In using her characters and circumstances as a launchpad for her invective, Shriver seems to have forgotten a basic rule of fiction writing.

All of this digging up of the ulterior motives of others, one would think, would signal some similar insights into her own: why she chooses certain characters over others, why the evolution of a cultural morality that aims for a more egalitarian, less white-centric society so threatens her. There is little to be found in her recent interviews and essays. Promoting her book through various podcasts, Shriver admits that her own knee problems (she used to be an avid runner) and her own late-life marriage have some bare resemblances to the events and characters in The Motion of the Body Through Space. But there is no further parsing of the motives for making the husband (Remington Alabaster) such a pitiable character, albeit one wronged by an African American woman. Nor do we ever get to the bottom of why wife Serenata Terpischore, a voice-over artist, has to be told by her neighbor that doing “voices” of people of color in funny accents is racist?

Novelists, after all, are not represented by just one of their characters but necessarily by all of them. Shriver has long insisted that the right to write about anything and construct any character is absolute. Despite this, the “other” characters in her books are routinely flat. In The Mandibles (a dystopic novel published in 2016 about a financial crisis that features a shortage of toilet paper), the particular humiliation faced by waitress Florence Darkly is that she has to wait on “foreigners”; the villainess in her new book is also black, and ignorant as to just how passionately Remington cares about the Kelvin measures of street lighting. It seems never to occur to Shriver that a true allegiance to her self-described “contrarian” position would be, maybe, to occasionally go against this sort of boring and predictable casting.

It has not happened; she can’t get out of her rut. Instead there is an ontological problem. Has the fame and attention Shriver won as a contrarian poisoned her talent, any vestige or possibility of originality? Or is it vice versa—she takes loud and quarrelsome ideological positions to cover up a lack of mastery or achievement in fiction writing? It is difficult to tell. Behind the faux-bravado, the feckless provocateur, I would bet, is a very frightened woman, scared of losing her money, her entitlement, and her relevance, a Shriver becoming merely shriveled, unable to deliver the authenticity she claims to craves in others.
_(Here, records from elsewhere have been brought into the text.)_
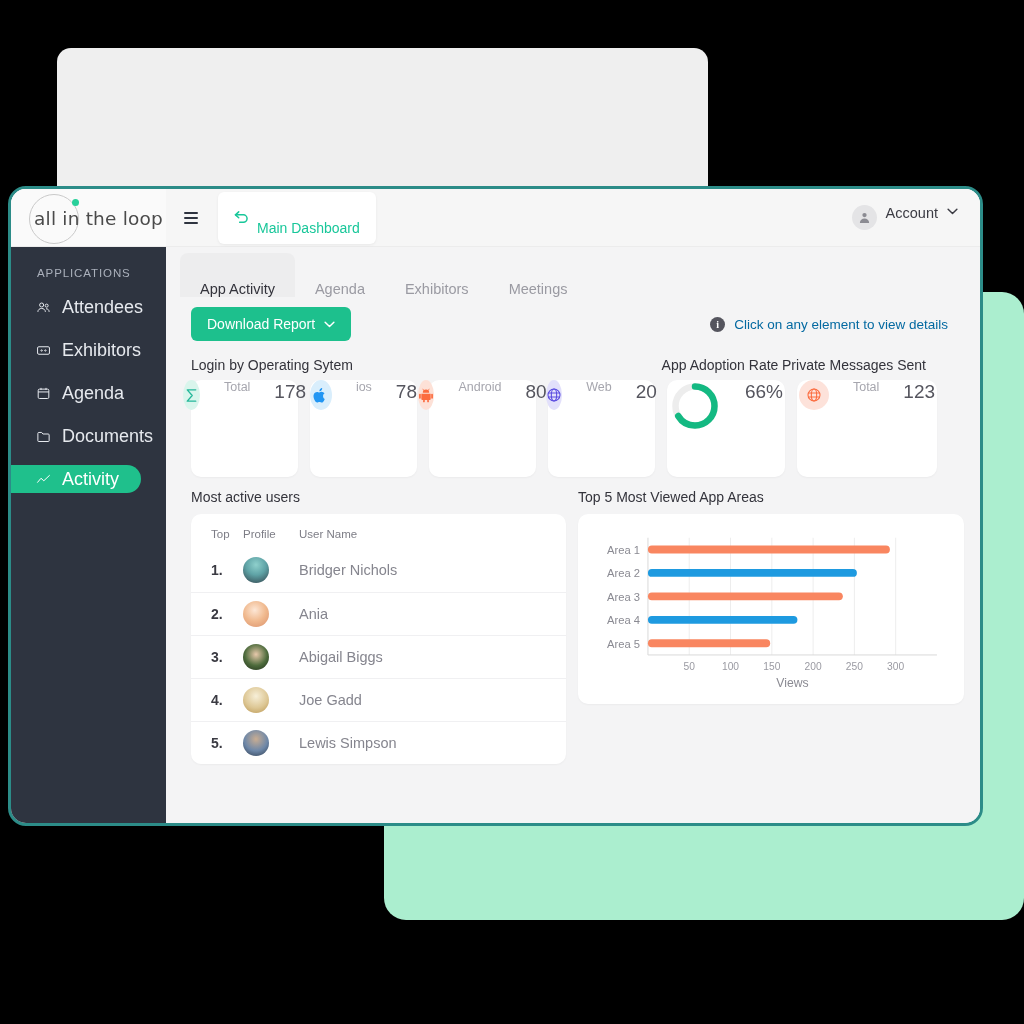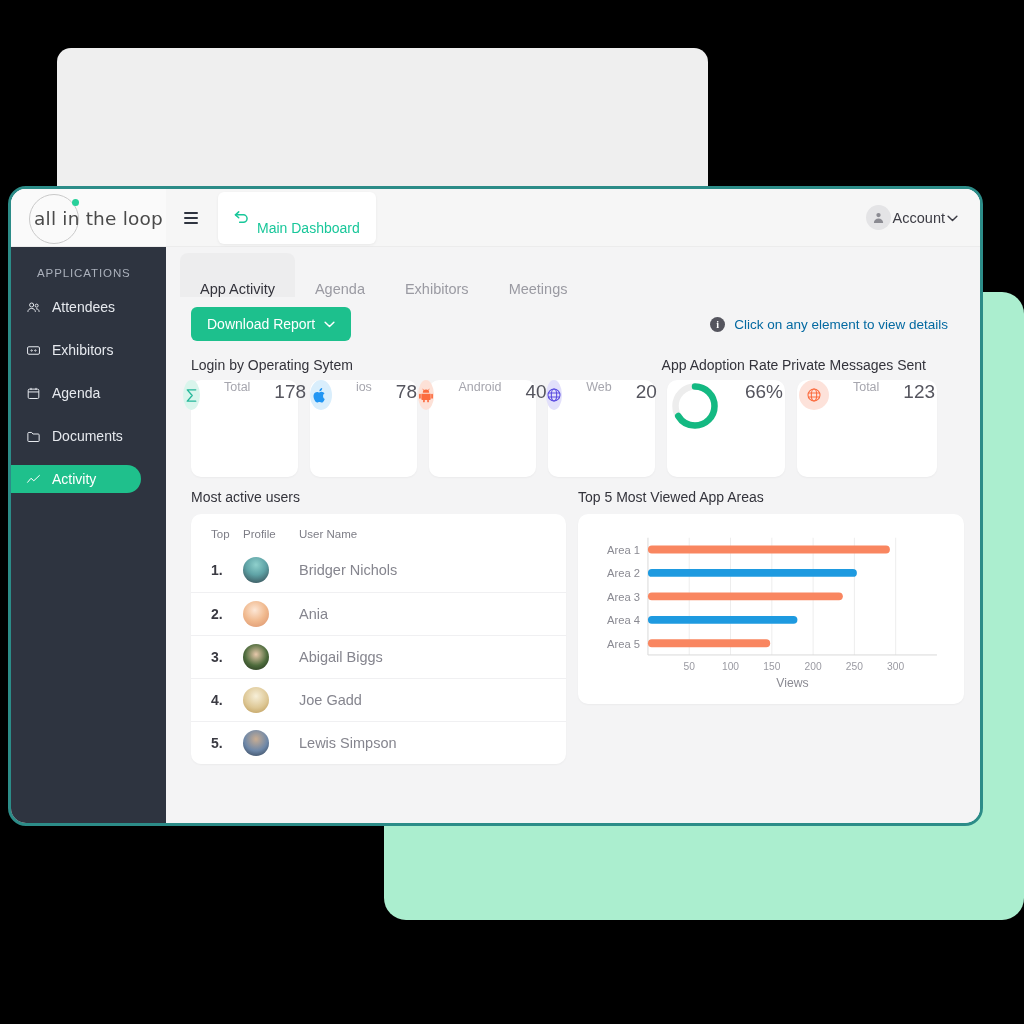"Account" .account { align-items: center -> flex-start; gap: 2px -> 9px }
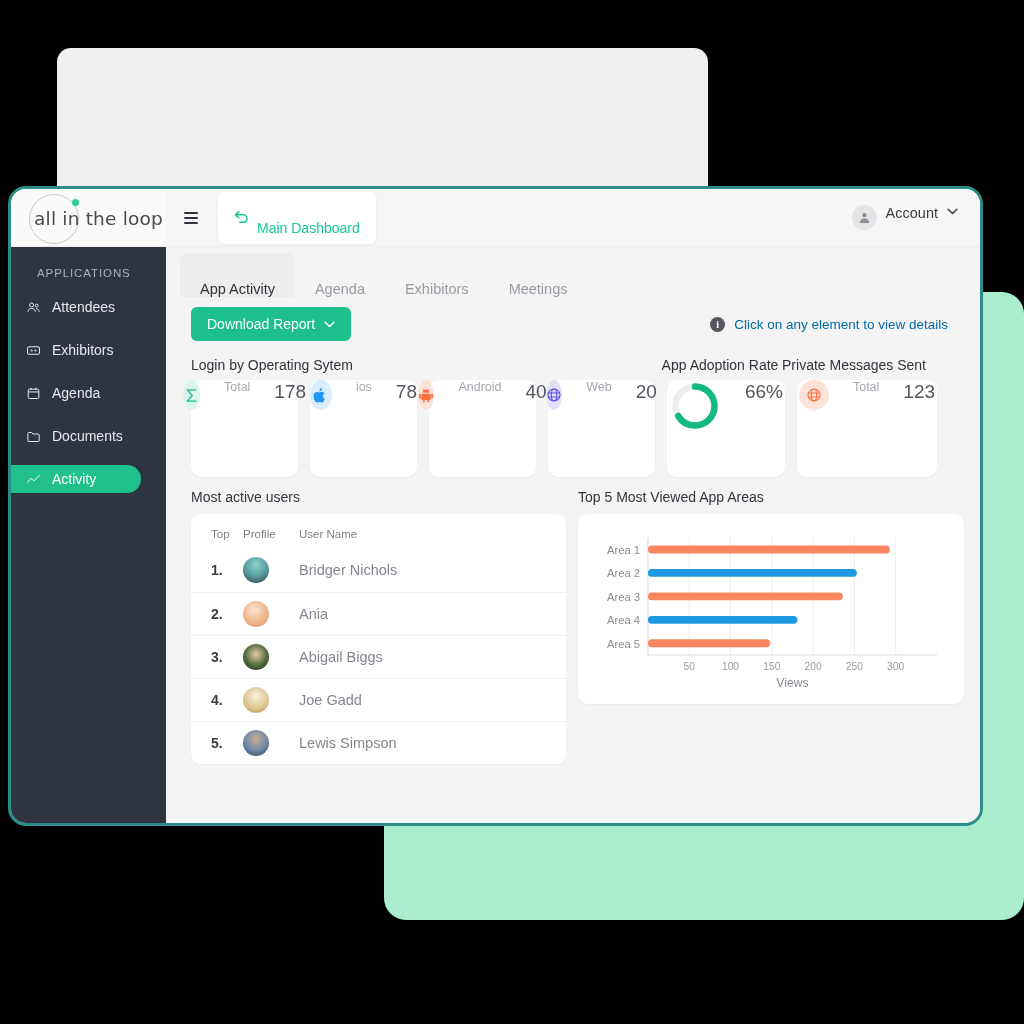"Attendees" .side-item { font-size: 14px -> 18px; padding-left: 14px -> 24px }
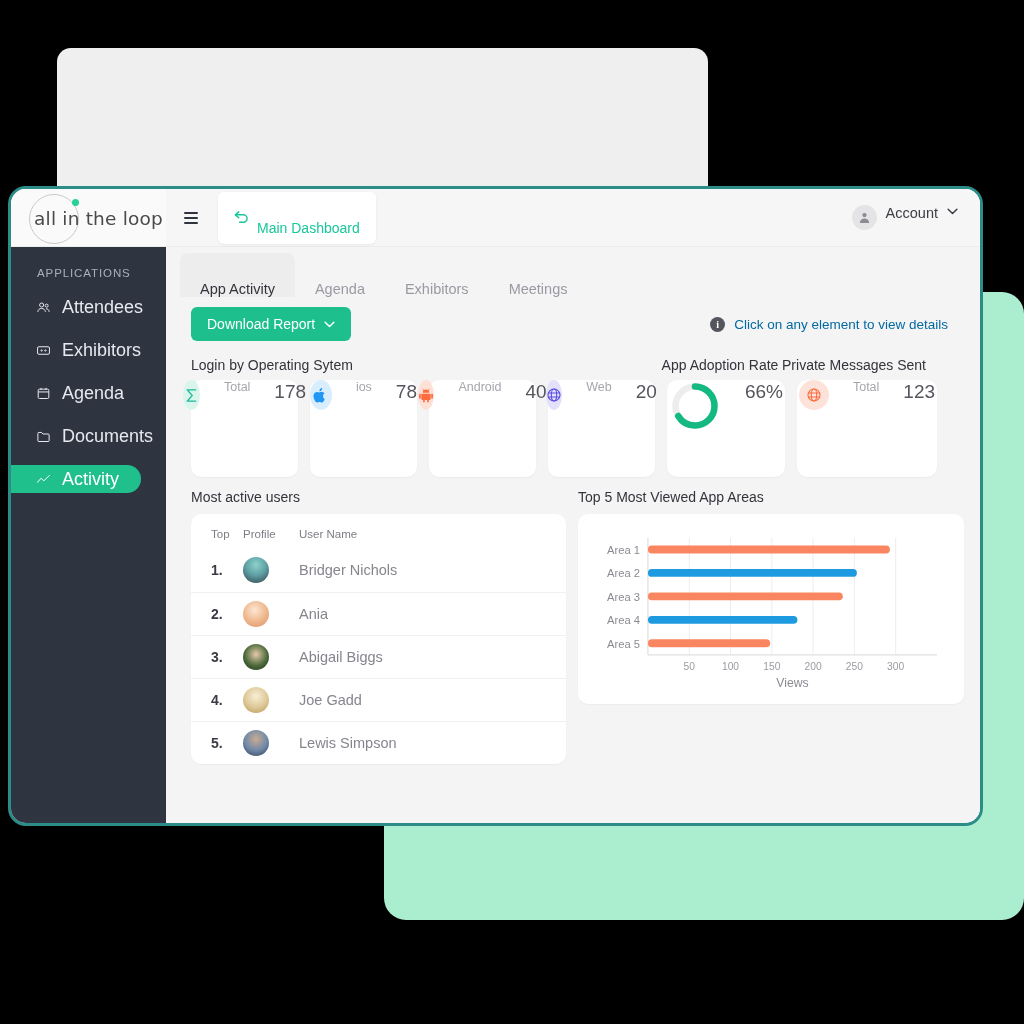"40" span.val { text: 40 -> 80 }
As many fans of the Shriver oeuvre like to reminisce, a New York Times review of The Mandibles called her the “Cassandra of American Letters.” A more apt, more relevant characterization of Lionel Shriver as she exists today would be the “Karen of American Letters,” a disgruntled literary scold who uses her privilege against others who are seen as threats. She brings the “I would like to speak with the manager” attitude to the publishing world. Her voice cries out for a return to the days when whiteness was great, its dominance unquestioned.